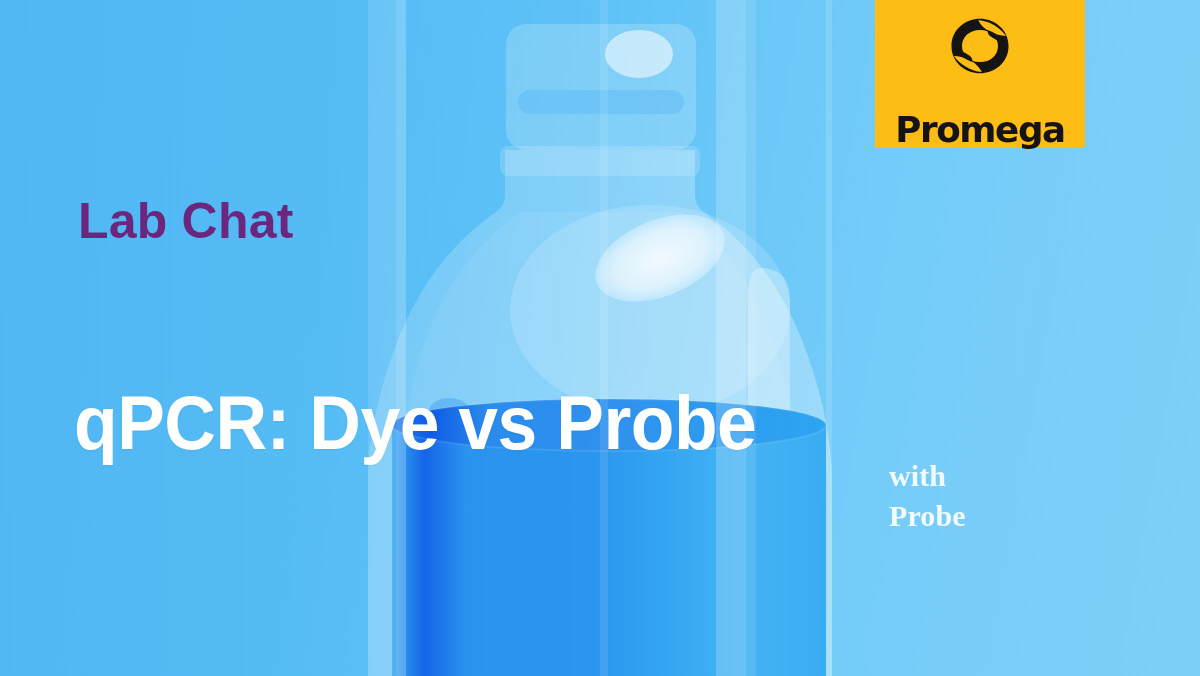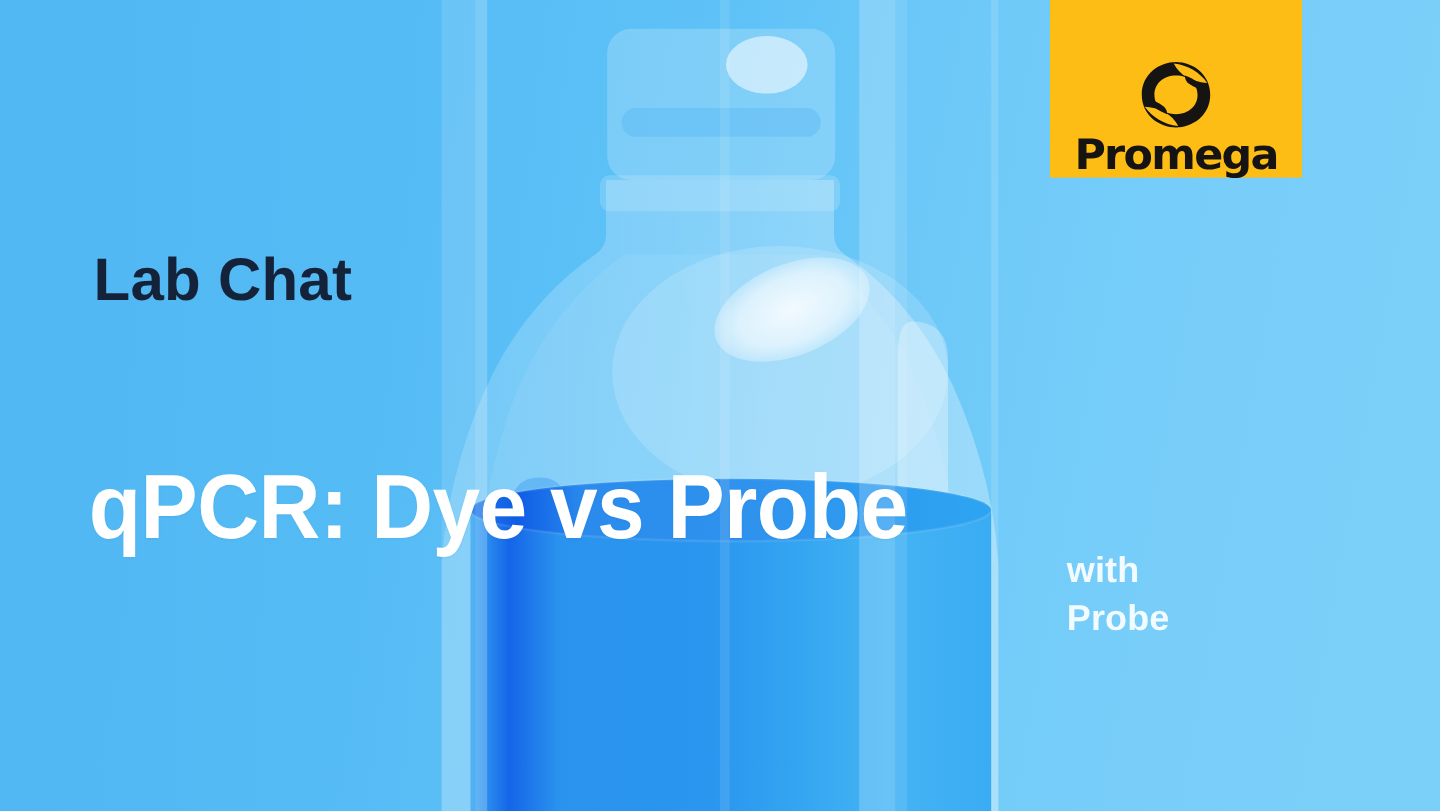--- a/index.html
+++ b/index.html
@@ -49,25 +49,25 @@
   
   .bands { position: absolute; inset: 0; }
   .band { position: absolute; top: 0; bottom: 0; }
 
   
   .txt-layer { position: absolute; inset: 0; }
 
   .lab-chat {
     position: absolute;
     left: 78px;
-    top: 208px;
+    top: 196px;
     font-size: 50px;
     font-weight: 700;
     letter-spacing: 0.2px;
-    color: #0f172a;
+    color: #701a75;
     opacity: .92;
     line-height: 1;
     white-space: nowrap;
   }
 
   .main-title {
     position: absolute;
     left: 74px;
     top: 334px;
     font-size: 76px;
@@ -84,34 +84,34 @@
   .with-host {
     position: absolute;
     left: 889px;
     top: 456px;
     font-size: 30px;
     font-weight: 700;
     color: #f2fbff;
     line-height: 1.33;
     letter-spacing: 0.1px;
   }
-  .with-host .ln { display: block; white-space: nowrap; }
+  .with-host .ln { display: block; white-space: nowrap; font-family: Liberation Serif, serif; }
 
   
   .logo-box {
     position: absolute;
     left: 875px;
     top: 0;
     width: 210px;
     height: 148px;
     background: #fdbd14;
     display: flex;
     flex-direction: column;
     align-items: center;
-    justify-content: flex-end;
+    justify-content: space-between;
     padding-top: 17px;
   }
   .logo-mark { width: 62px; height: 58px; display: block; }
   .logo-word {
     margin-top: 5px;
     font-size: 35px;
     font-weight: 700;
     color: #161412;
     letter-spacing: -1.4px;
     line-height: 1;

============================================================

• [WHAT THIS TASK INVOLVES] For every record above, repeat the text exactly and omit any picture.

• [SOLVED PROBLEM]
--- a/index.html
+++ b/index.html
@@ -49,25 +49,25 @@
   
   .bands { position: absolute; inset: 0; }
   .band { position: absolute; top: 0; bottom: 0; }
 
   
   .txt-layer { position: absolute; inset: 0; }
 
   .lab-chat {
     position: absolute;
     left: 78px;
-    top: 208px;
+    top: 196px;
     font-size: 50px;
     font-weight: 700;
     letter-spacing: 0.2px;
-    color: #0f172a;
+    color: #701a75;
     opacity: .92;
     line-height: 1;
     white-space: nowrap;
   }
 
   .main-title {
     position: absolute;
     left: 74px;
     top: 334px;
     font-size: 76px;
@@ -84,34 +84,34 @@
   .with-host {
     position: absolute;
     left: 889px;
     top: 456px;
     font-size: 30px;
     font-weight: 700;
     color: #f2fbff;
     line-height: 1.33;
     letter-spacing: 0.1px;
   }
-  .with-host .ln { display: block; white-space: nowrap; }
+  .with-host .ln { display: block; white-space: nowrap; font-family: Liberation Serif, serif; }
 
   
   .logo-box {
     position: absolute;
     left: 875px;
     top: 0;
     width: 210px;
     height: 148px;
     background: #fdbd14;
     display: flex;
     flex-direction: column;
     align-items: center;
-    justify-content: flex-end;
+    justify-content: space-between;
     padding-top: 17px;
   }
   .logo-mark { width: 62px; height: 58px; display: block; }
   .logo-word {
     margin-top: 5px;
     font-size: 35px;
     font-weight: 700;
     color: #161412;
     letter-spacing: -1.4px;
     line-height: 1;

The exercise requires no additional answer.